▶ _What the exercise asks_
Count the lines below that carry the word "none". Answer with that number alone.
Materials provided: Begin
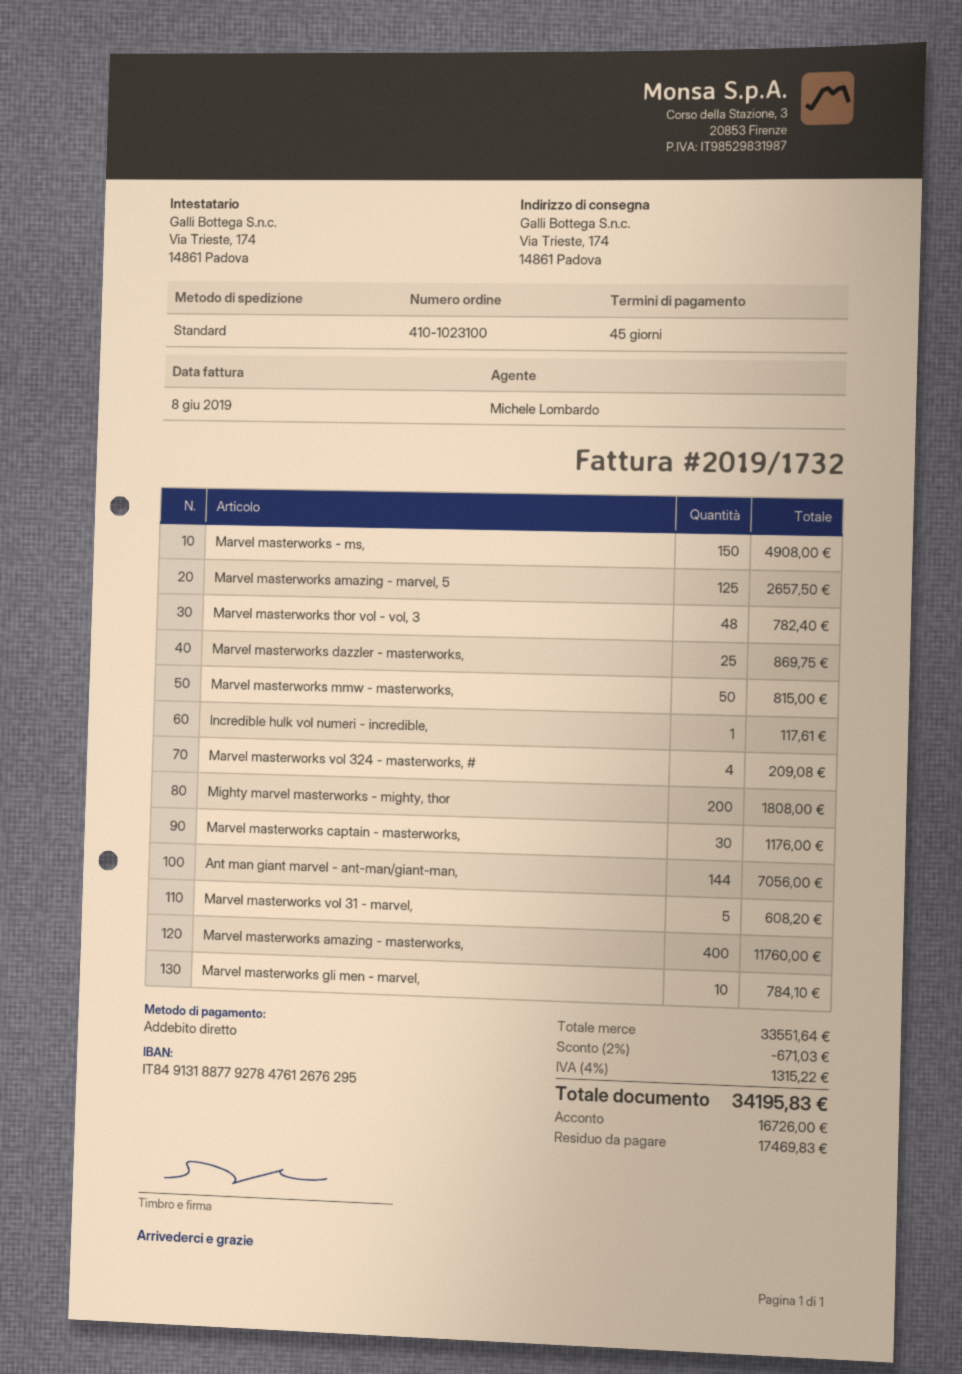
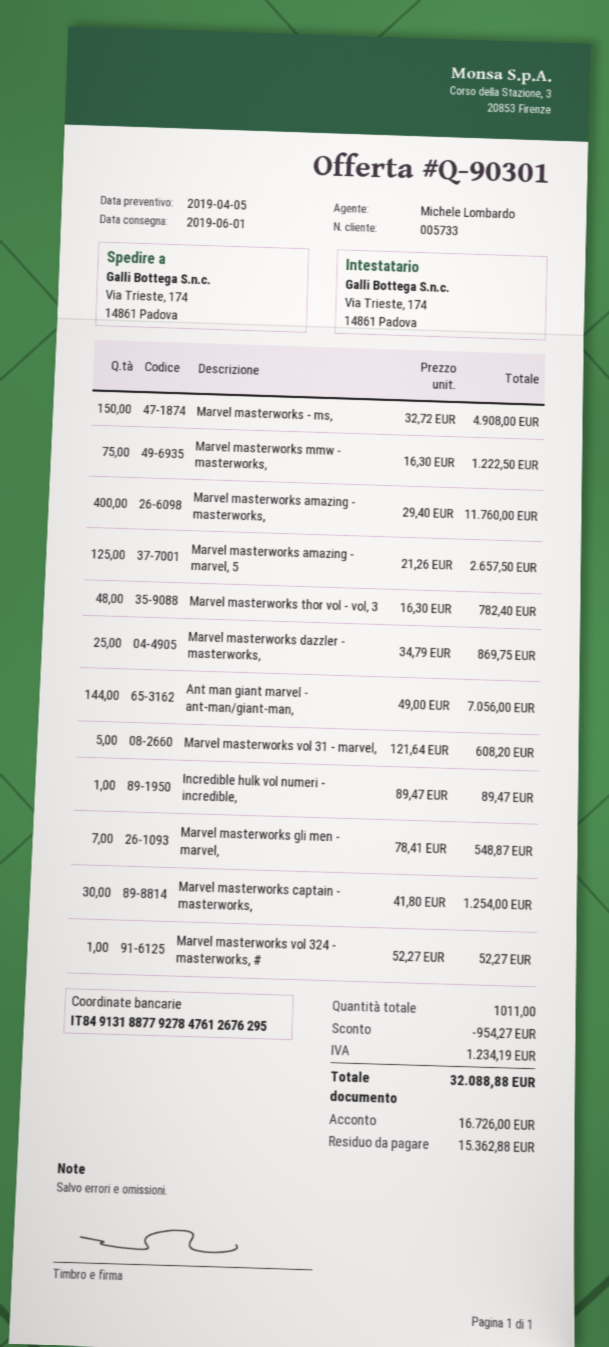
Marvel masterworks mmw - masterworks,: 50 for 815.00 -> 75 for 1222.50
Incredible hulk vol numeri - incredible,: 1 for 117.61 -> 1 for 89.47
Marvel masterworks vol 324 - masterworks, #: 4 for 209.08 -> 1 for 52.27
Mighty marvel masterworks - mighty, thor: 200 for 1808.00 -> none
Marvel masterworks captain - masterworks,: 30 for 1176.00 -> 30 for 1254.00
Marvel masterworks gli men - marvel,: 10 for 784.10 -> 7 for 548.87
discount: 671.03 -> 954.27
tax: 1315.22 -> 1234.19
total: 34195.83 -> 32088.88
balance: 17469.83 -> 15362.88

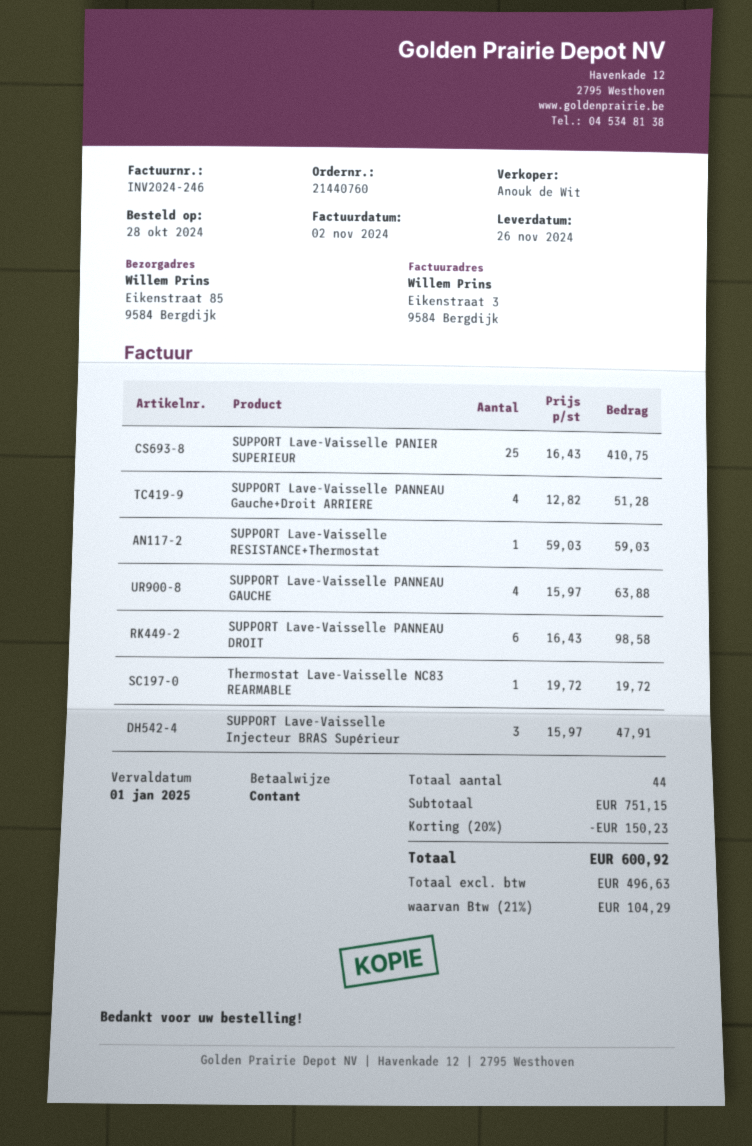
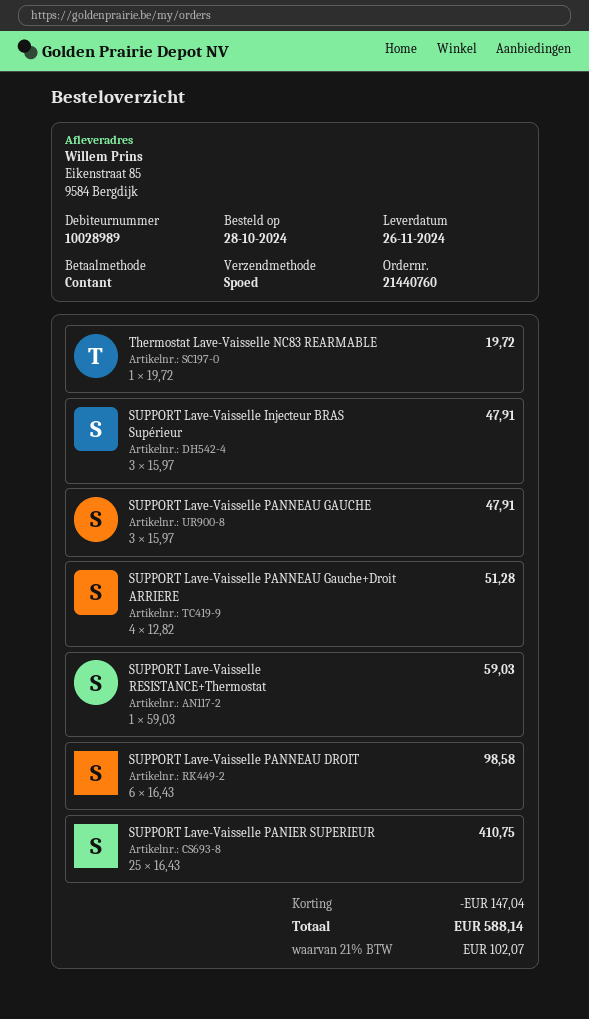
SUPPORT Lave-Vaisselle PANNEAU GAUCHE: 4 x 15.97 = 63.88 -> 3 x 15.97 = 47.91
discount: 150.23 -> 147.04
tax: 21% = 104.29 -> 21% = 102.07
total: 600.92 -> 588.14

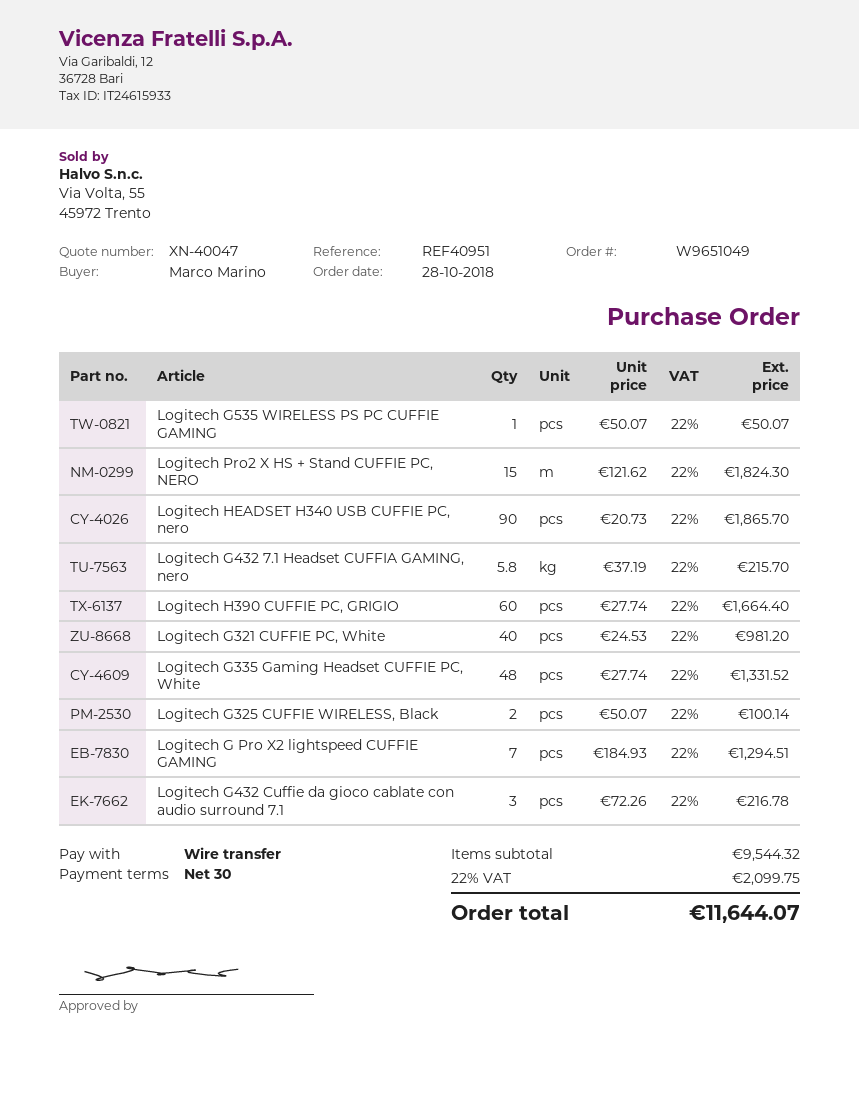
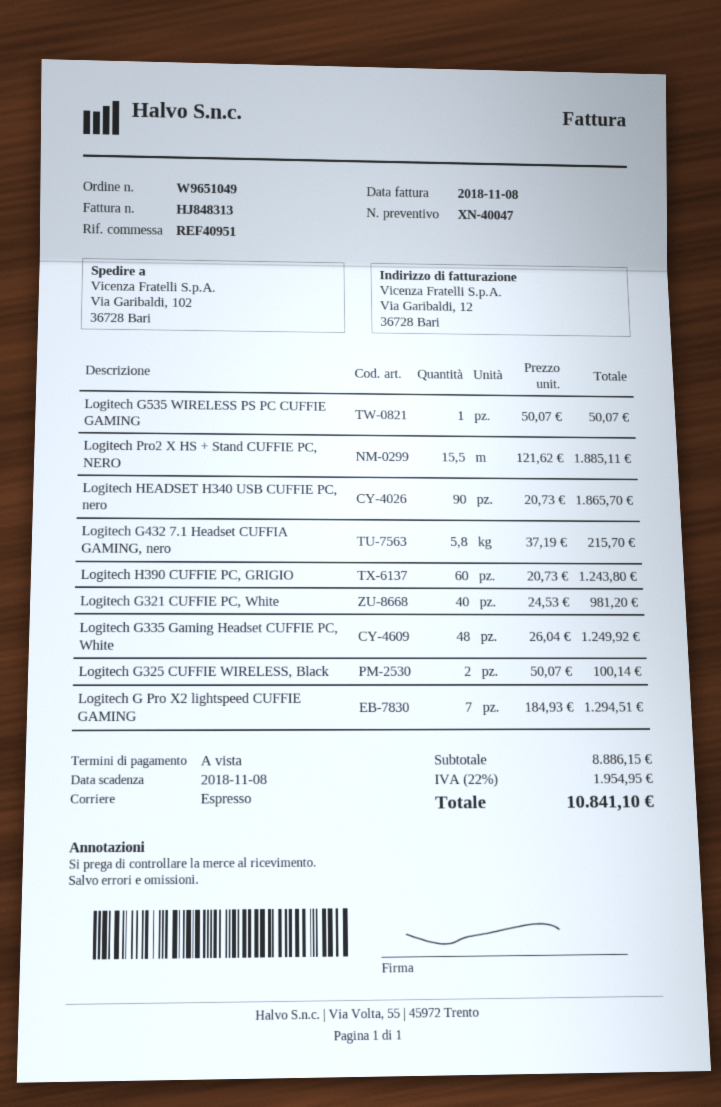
payment terms: 30 days -> on receipt
Logitech Pro2 X HS + Stand CUFFIE PC, NERO: 15 x 121.62 = 1824.30 -> 15.5 x 121.62 = 1885.11
Logitech H390 CUFFIE PC, GRIGIO: 60 x 27.74 = 1664.40 -> 60 x 20.73 = 1243.80
Logitech G335 Gaming Headset CUFFIE PC, White: 48 x 27.74 = 1331.52 -> 48 x 26.04 = 1249.92
Logitech G432 Cuffie da gioco cablate con audio surround 7.1: 3 x 72.26 = 216.78 -> none
subtotal: 9544.32 -> 8886.15
tax: 22% = 2099.75 -> 22% = 1954.95
total: 11644.07 -> 10841.10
Materials provided: End
▶ _Answer below_
2